Problem description: The entries below need to be transcribed exactly, without their images.
━━━━━━━━
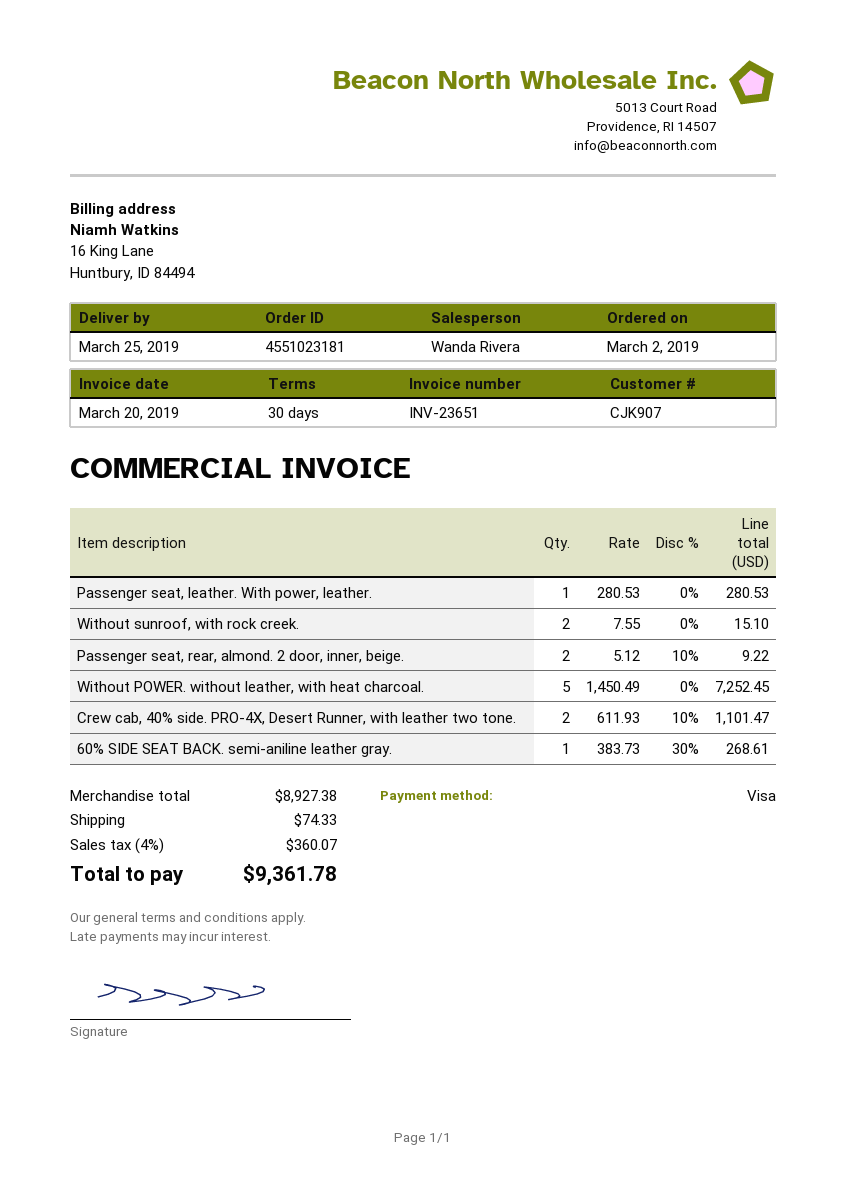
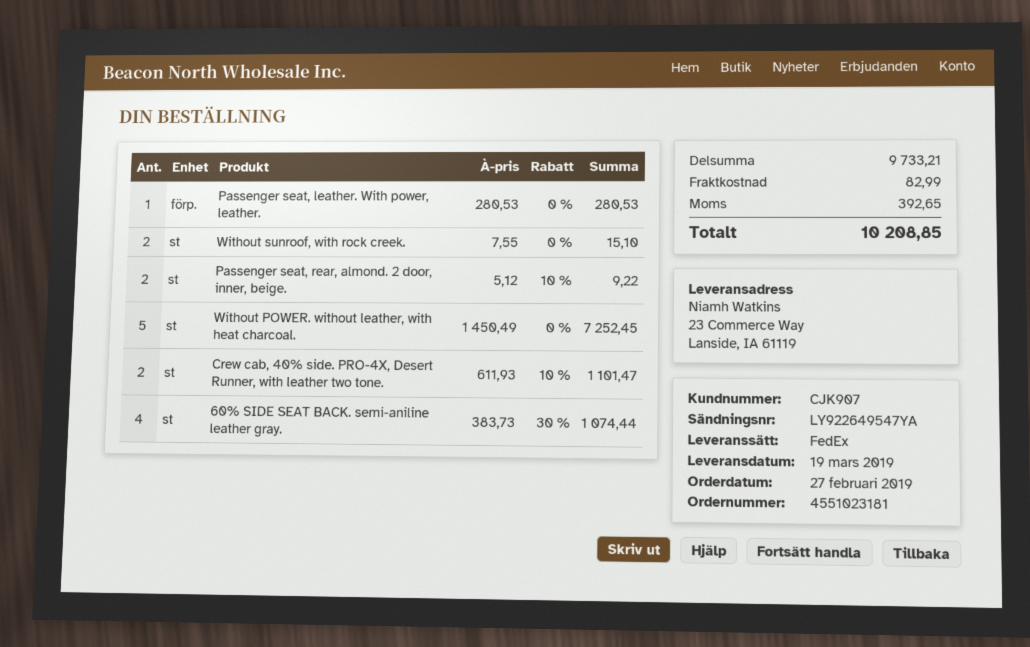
order date: 2019-03-02 -> 2019-02-27
delivery date: 2019-03-25 -> 2019-03-19
60% SIDE SEAT BACK. semi-aniline leather gray.: 1 x 383.73 - 30% = 268.61 -> 4 x 383.73 - 30% = 1074.44
subtotal: 8927.38 -> 9733.21
shipping: 74.33 -> 82.99
tax: 360.07 -> 392.65
total: 9361.78 -> 10208.85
━━━━━━━━
Answer section:
order date: 2019-03-02 -> 2019-02-27
delivery date: 2019-03-25 -> 2019-03-19
60% SIDE SEAT BACK. semi-aniline leather gray.: 1 x 383.73 - 30% = 268.61 -> 4 x 383.73 - 30% = 1074.44
subtotal: 8927.38 -> 9733.21
shipping: 74.33 -> 82.99
tax: 360.07 -> 392.65
total: 9361.78 -> 10208.85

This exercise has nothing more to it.